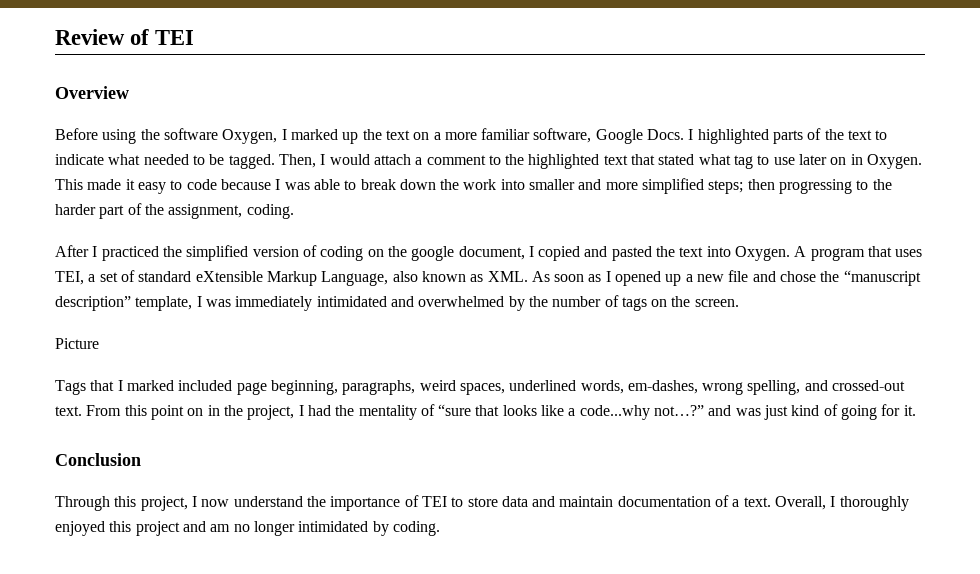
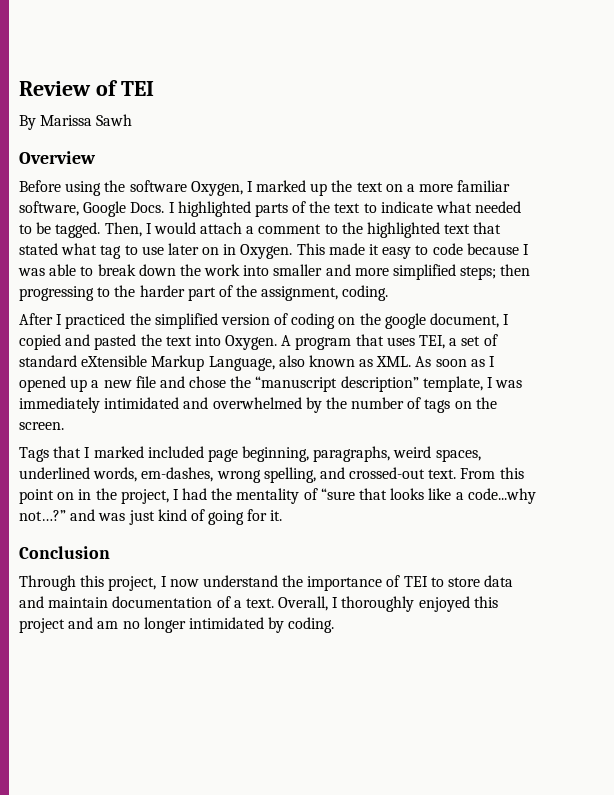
(195, 37) none -> [19,114,133,130] // By Marissa Sawh
[55,338,99,349] // Picture -> (64, 426) none

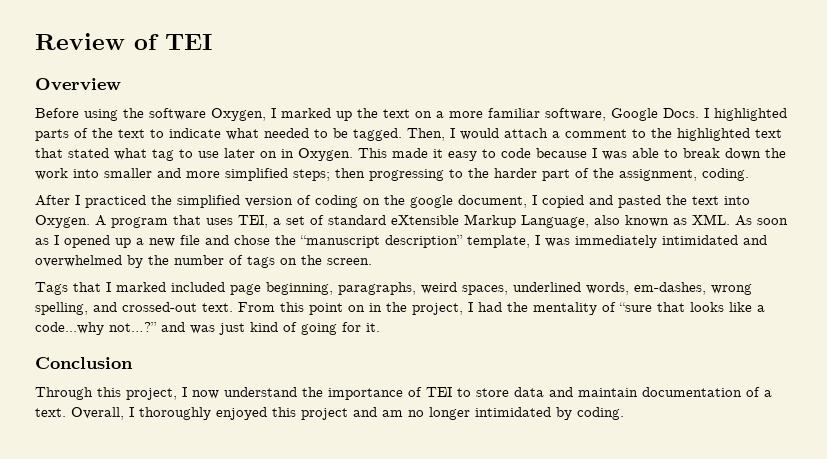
[19,114,133,130] // By Marissa Sawh -> (212, 42) none

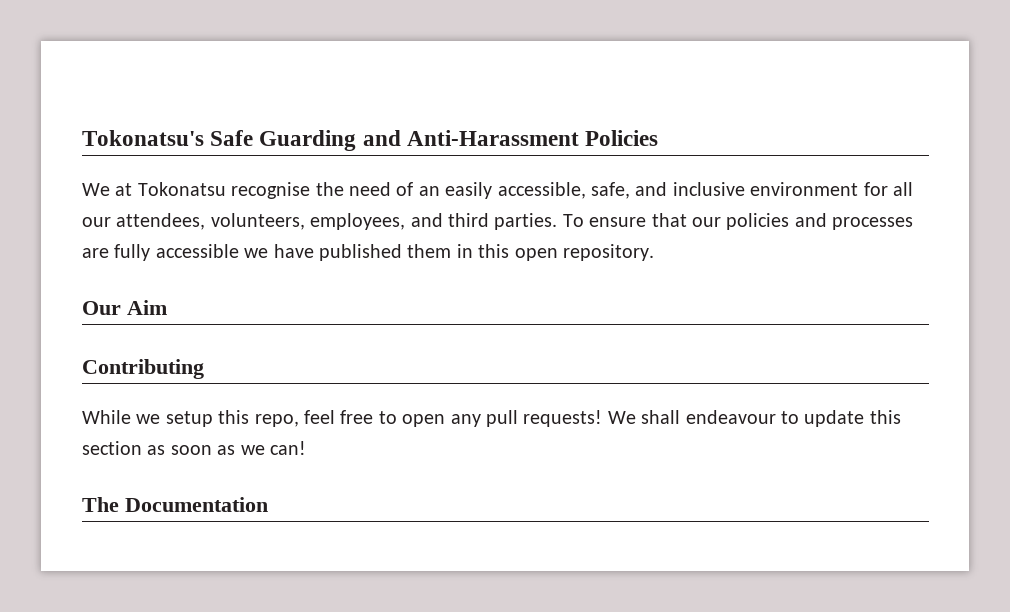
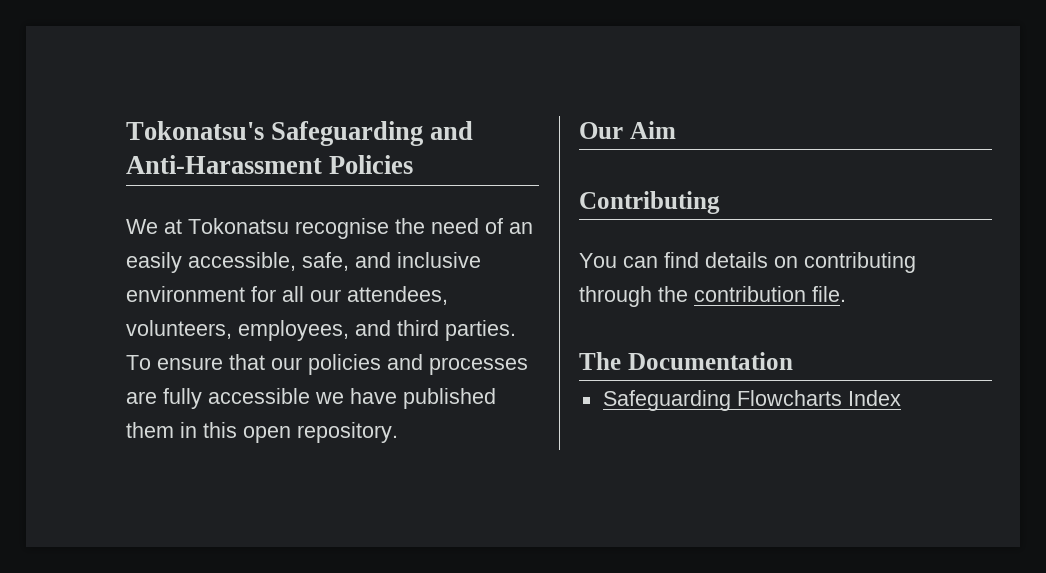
[210,130,357,151] Safe Guarding -> [271,121,424,146] Safeguarding
[82,410,901,427] [82,441,306,455] While we setup this repo, feel free to open any pull requests! We shall endeavour to update this section as soon as we can! -> [579,252,916,273] [579,286,846,307] You can find details on contributing through the contribution file.
(268, 504) none -> [602,390,901,411] // Safeguarding Flowcharts Index

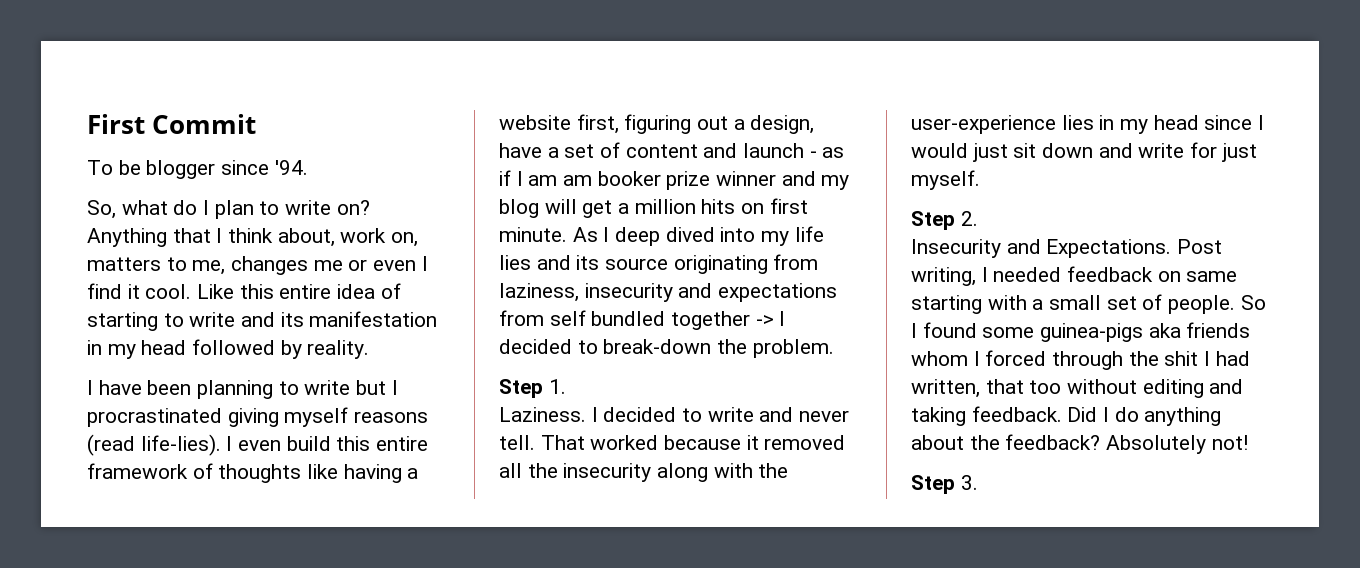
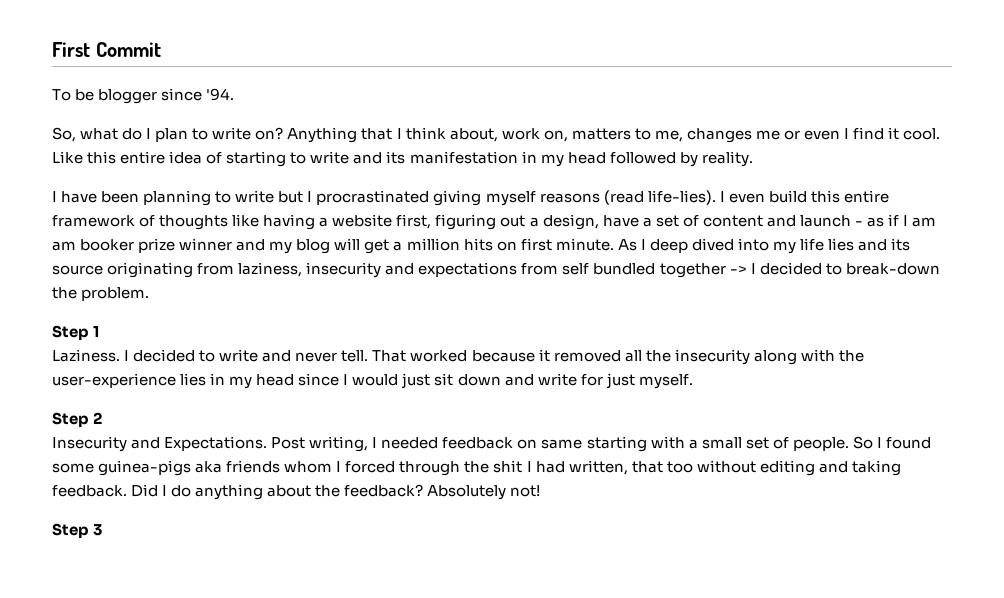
[548,379,566,394] 1. -> [93,326,100,337] 1
[960,211,978,226] 2. -> [93,412,103,424] 2
[960,475,978,490] 3. -> [93,524,103,536] 3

+ + + + +

BRIEF
Starting with the line that holds "[19,114,133,130] // By Marissa Sawh ->", return each line exactly through the final line of the entries above; pictures are not part of the output.

RESULT OF THIS EXERCISE
[19,114,133,130] // By Marissa Sawh -> (212, 42) none

[210,130,357,151] Safe Guarding -> [271,121,424,146] Safeguarding
[82,410,901,427] [82,441,306,455] While we setup this repo, feel free to open any pull requests! We shall endeavour to update this section as soon as we can! -> [579,252,916,273] [579,286,846,307] You can find details on contributing through the contribution file.
(268, 504) none -> [602,390,901,411] // Safeguarding Flowcharts Index

[548,379,566,394] 1. -> [93,326,100,337] 1
[960,211,978,226] 2. -> [93,412,103,424] 2
[960,475,978,490] 3. -> [93,524,103,536] 3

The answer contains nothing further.